- ACTIVITY -
Scan the entries below for the word "above". Copy out every line in which it occurs.

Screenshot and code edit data
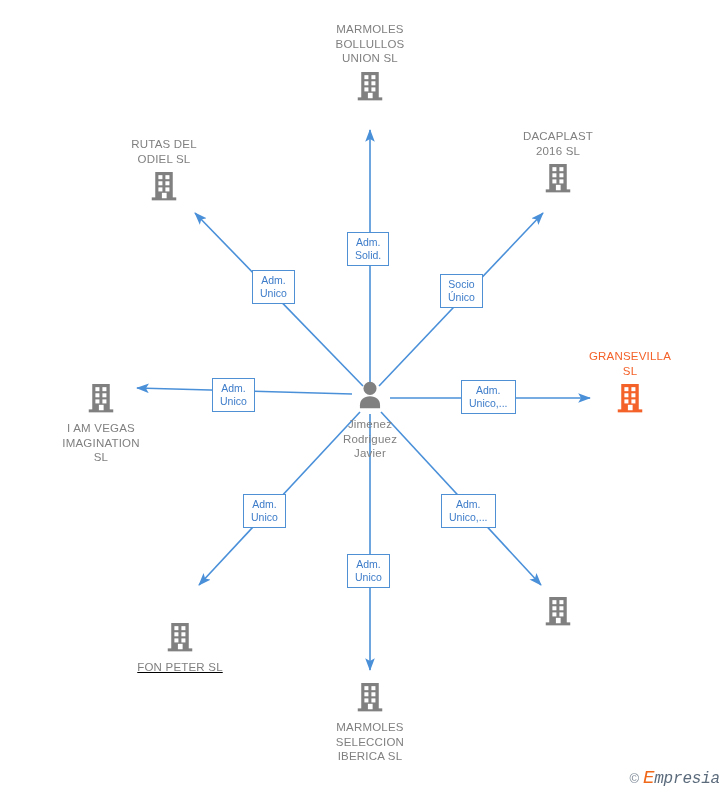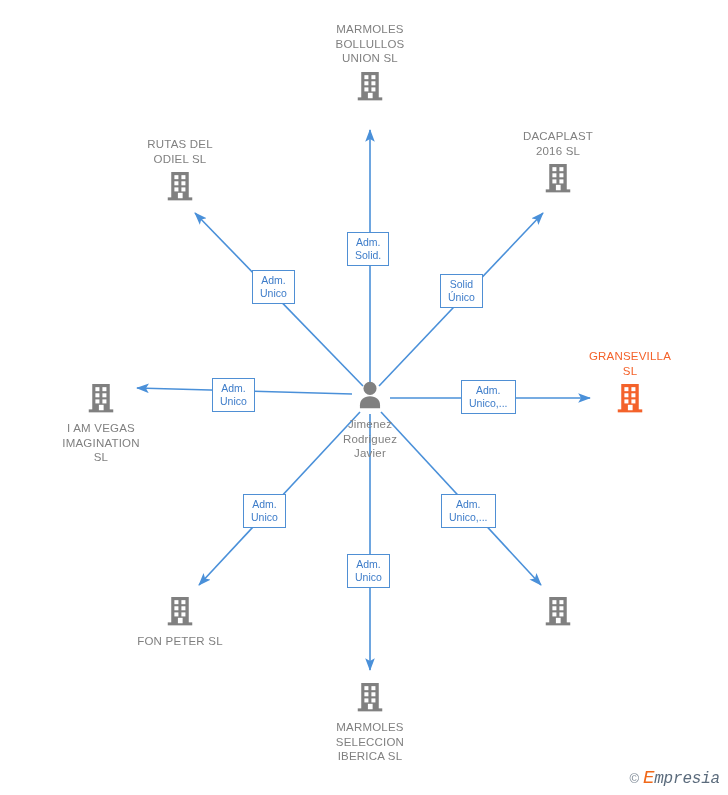--- a/index.html
+++ b/index.html
@@ -122,21 +122,21 @@
           <rect x="2" y="31" width="28" height="3.4" fill="#808080"></rect>
           <rect x="9.6" y="5.6" width="4.6" height="4.6" fill="#ffffff"></rect>
           <rect x="17.6" y="5.6" width="4.6" height="4.6" fill="#ffffff"></rect>
           <rect x="9.6" y="12.6" width="4.6" height="4.6" fill="#ffffff"></rect>
           <rect x="17.6" y="12.6" width="4.6" height="4.6" fill="#ffffff"></rect>
           <rect x="9.6" y="19.6" width="4.6" height="4.6" fill="#ffffff"></rect>
           <rect x="17.6" y="19.6" width="4.6" height="4.6" fill="#ffffff"></rect>
           <rect x="13.6" y="25.8" width="5.4" height="6.2" fill="#ffffff"></rect>
         </svg></span>
     </div>
-    <div class="node above" style="left: 180px; top: 137px;">
+    <div class="node above" style="left: 164px; top: 137px;">
       <div class="node-label">RUTAS DEL
 ODIEL  SL</div>
       <span class="node-icon"><svg width="28" height="32" viewBox="0 0 32 36" xmlns="http://www.w3.org/2000/svg">
           <rect x="6" y="2" width="20" height="30" fill="#808080"></rect>
           <rect x="2" y="31" width="28" height="3.4" fill="#808080"></rect>
           <rect x="9.6" y="5.6" width="4.6" height="4.6" fill="#ffffff"></rect>
           <rect x="17.6" y="5.6" width="4.6" height="4.6" fill="#ffffff"></rect>
           <rect x="9.6" y="12.6" width="4.6" height="4.6" fill="#ffffff"></rect>
           <rect x="17.6" y="12.6" width="4.6" height="4.6" fill="#ffffff"></rect>
           <rect x="9.6" y="19.6" width="4.6" height="4.6" fill="#ffffff"></rect>
@@ -183,21 +183,21 @@
           <rect x="9.6" y="12.6" width="4.6" height="4.6" fill="#ffffff"></rect>
           <rect x="17.6" y="12.6" width="4.6" height="4.6" fill="#ffffff"></rect>
           <rect x="9.6" y="19.6" width="4.6" height="4.6" fill="#ffffff"></rect>
           <rect x="17.6" y="19.6" width="4.6" height="4.6" fill="#ffffff"></rect>
           <rect x="13.6" y="25.8" width="5.4" height="6.2" fill="#ffffff"></rect>
         </svg></span>
       <div class="node-label">I AM VEGAS
 IMAGINATION
 SL</div>
     </div>
-    <div class="node below" style="left: 180px; top: 595px;">
+    <div class="node below" style="left: 180px; top: 621px; text-decoration: underline;">
       <span class="node-icon"><svg width="28" height="32" viewBox="0 0 32 36" xmlns="http://www.w3.org/2000/svg">
           <rect x="6" y="2" width="20" height="30" fill="#808080"></rect>
           <rect x="2" y="31" width="28" height="3.4" fill="#808080"></rect>
           <rect x="9.6" y="5.6" width="4.6" height="4.6" fill="#ffffff"></rect>
           <rect x="17.6" y="5.6" width="4.6" height="4.6" fill="#ffffff"></rect>
           <rect x="9.6" y="12.6" width="4.6" height="4.6" fill="#ffffff"></rect>
           <rect x="17.6" y="12.6" width="4.6" height="4.6" fill="#ffffff"></rect>
           <rect x="9.6" y="19.6" width="4.6" height="4.6" fill="#ffffff"></rect>
           <rect x="17.6" y="19.6" width="4.6" height="4.6" fill="#ffffff"></rect>
           <rect x="13.6" y="25.8" width="5.4" height="6.2" fill="#ffffff"></rect>
@@ -232,21 +232,21 @@
           <rect x="17.6" y="19.6" width="4.6" height="4.6" fill="#ffffff"></rect>
           <rect x="13.6" y="25.8" width="5.4" height="6.2" fill="#ffffff"></rect>
         </svg></span>
     </div>
   </div>
 <div id="labels-layer">
     <div class="edge-label" style="left: 347px; top: 232px;">Adm.
 Solid.</div>
     <div class="edge-label" style="left: 252px; top: 270px;">Adm.
 Unico</div>
-    <div class="edge-label" style="left: 440px; top: 274px;">Solid
+    <div class="edge-label" style="left: 440px; top: 274px;">Socio
 Único</div>
     <div class="edge-label" style="left: 461px; top: 380px;">Adm.
 Unico,...</div>
     <div class="edge-label" style="left: 212px; top: 378px;">Adm.
 Unico</div>
     <div class="edge-label" style="left: 243px; top: 494px;">Adm.
 Unico</div>
     <div class="edge-label" style="left: 347px; top: 554px;">Adm.
 Unico</div>
     <div class="edge-label" style="left: 441px; top: 494px;">Adm.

- RESPONSE BOX -
-    <div class="node above" style="left: 180px; top: 137px;">
+    <div class="node above" style="left: 164px; top: 137px;">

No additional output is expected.